A new book argues that the Revolution was fueled by the racist propaganda of Patriot leaders.
Robert G. Parkinson’s The Common Cause: Creating Race and Nation in the American Revolution is a major contribution to the historiography of the American Revolution. Parkinson argues that national political elites at the helm of the Revolution used race to manufacture patriotic consent among white colonists. His book is thus particularly important to understand how ordinary Americans were mobilized into a revolutionary force. The book also offers a powerful historiographic critique. By illustrating the centrality of racial fear and identity to the patriots’ “common cause,” Parkinson illustrates the dangerous instability of histories of political ideology shorn of their potentially disturbing contexts and shadows. This critique crashes down upon historians who cling to a normatively proud national history of the Revolution and the founding of the United States.
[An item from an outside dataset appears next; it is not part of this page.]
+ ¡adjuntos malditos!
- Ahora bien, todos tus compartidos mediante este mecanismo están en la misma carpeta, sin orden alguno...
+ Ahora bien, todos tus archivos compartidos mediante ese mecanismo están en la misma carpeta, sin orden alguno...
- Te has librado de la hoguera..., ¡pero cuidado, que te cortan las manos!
Deeply researched and powerfully argued, Parkinson’s book demolishes the legitimacy of this aging if persistent whiggish interpretation.
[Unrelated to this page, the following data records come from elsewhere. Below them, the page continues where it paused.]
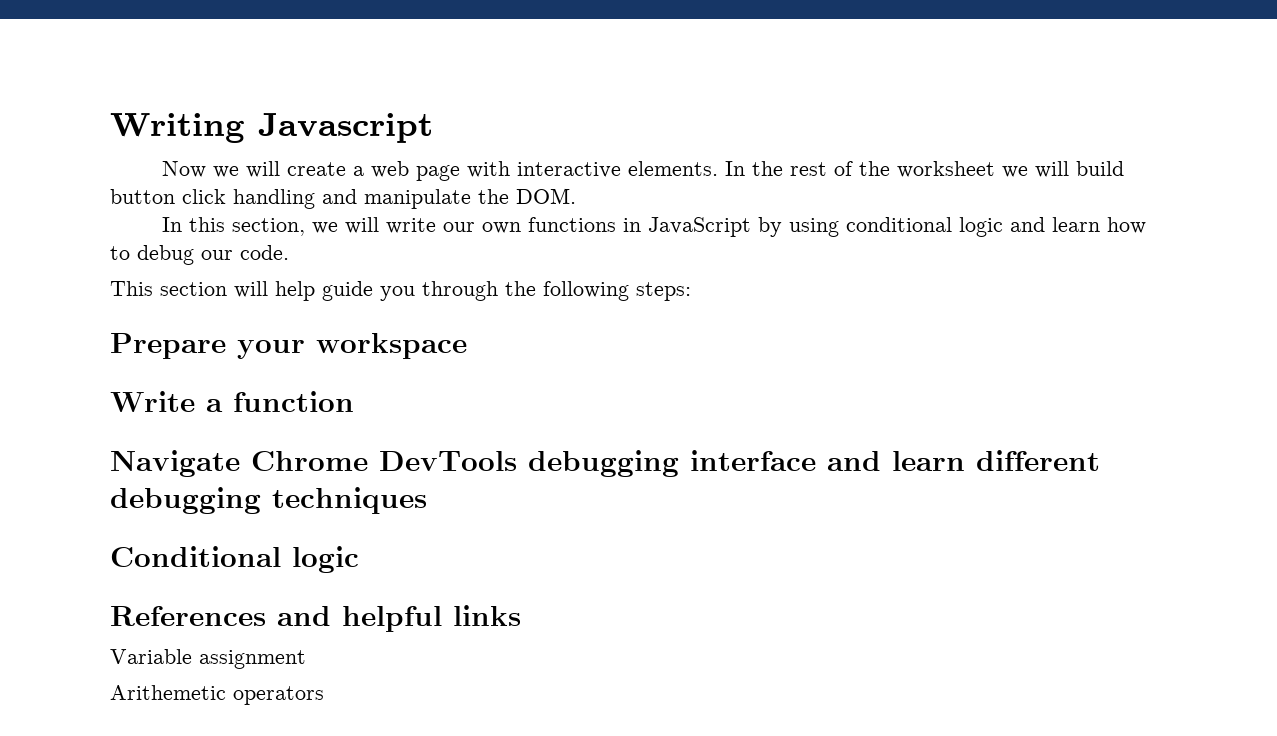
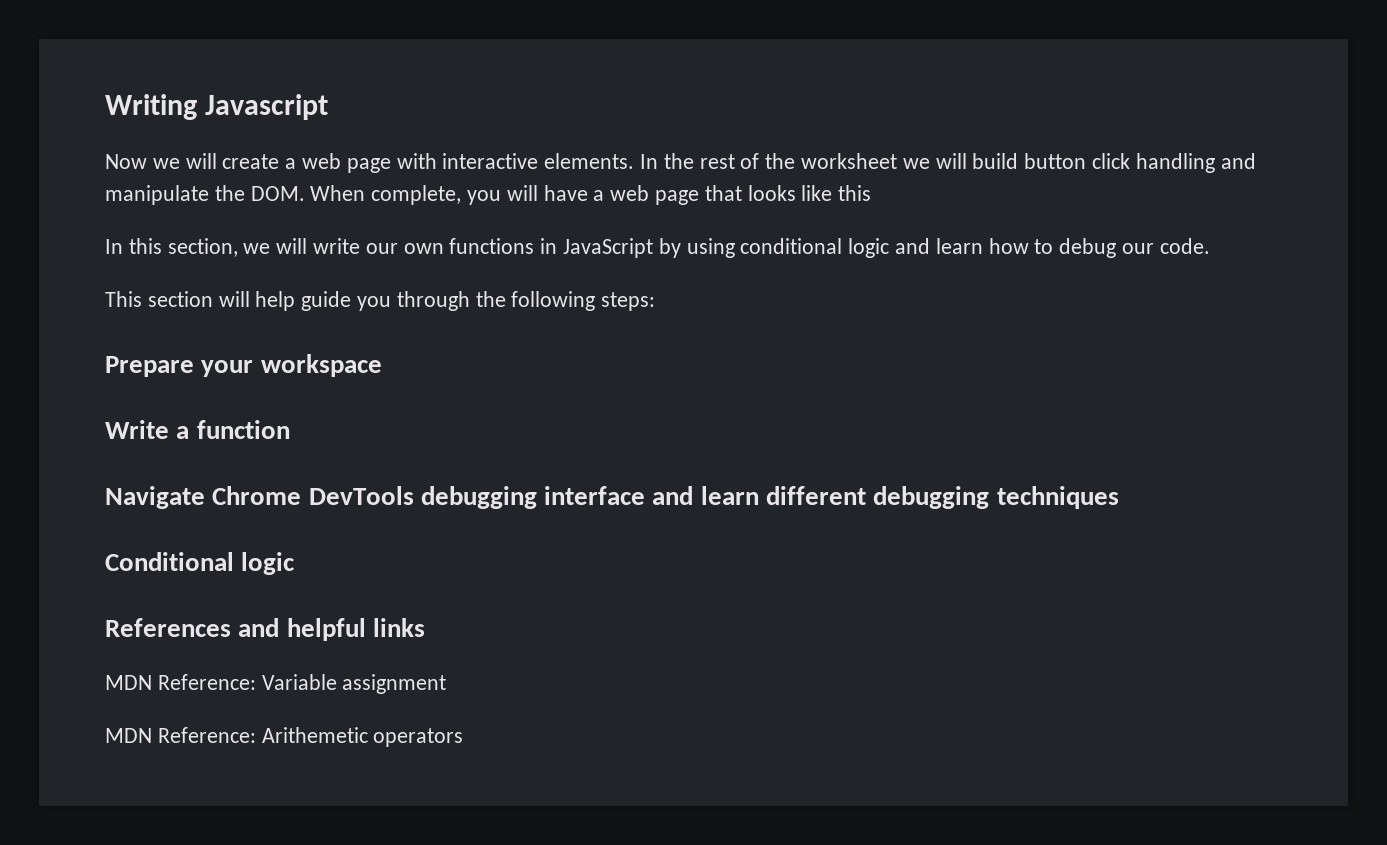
- In the rest of the worksheet we will build button click handling and manipulate the DOM.
+ In the rest of the worksheet we will build button click handling and manipulate the DOM. When complete, you will have a web page that looks like this
- Variable assignment
+ MDN Reference: Variable assignment
- Arithemetic operators
+ MDN Reference: Arithemetic operators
Parkinson’s Common Cause is a history of how patriot leaders used the middle pages of newspapers to transform white colonists into revolutionaries.  This was “greater” than the “propaganda” we confront today because “patriot political leaders and newspaper printers worked together to shape the news” in support of the revolution. But the stories that they placed in the inside pages were also quite real. The leaders of the revolution were thus “patriot political and communication leaders” because in 1775 they realized the potential mobilizing power of the newspapers. Newspaper stories that emphasized the danger of runaway or disloyal slaves and purportedly murderous Indians suddenly proliferated and displaced Europe from the inside pages. Around the time of the Battle of Bunker Hill, fears proliferated  about the possible “role African Americans and Indians might play in the burgeoning war,” and especially about when Great Britain would decide it was time to set loose America’s “internal enemy,” as Alan Taylor has so memorably called it, against itself.  Parkinson painstakingly tracks how small stories that sewed local fears then flashed across the emerging nation. Day after day, week after week, tales of British-led slave insurrections, Indian war parties, and loyalist scheming were virtually the entirety of the middle pages. Fear of these groups was what American patriots had in common—this was the common cause. And once it had started to coalesce, news of the Continental Army’s gradual successes only solidified the patriots’ support against their enemies.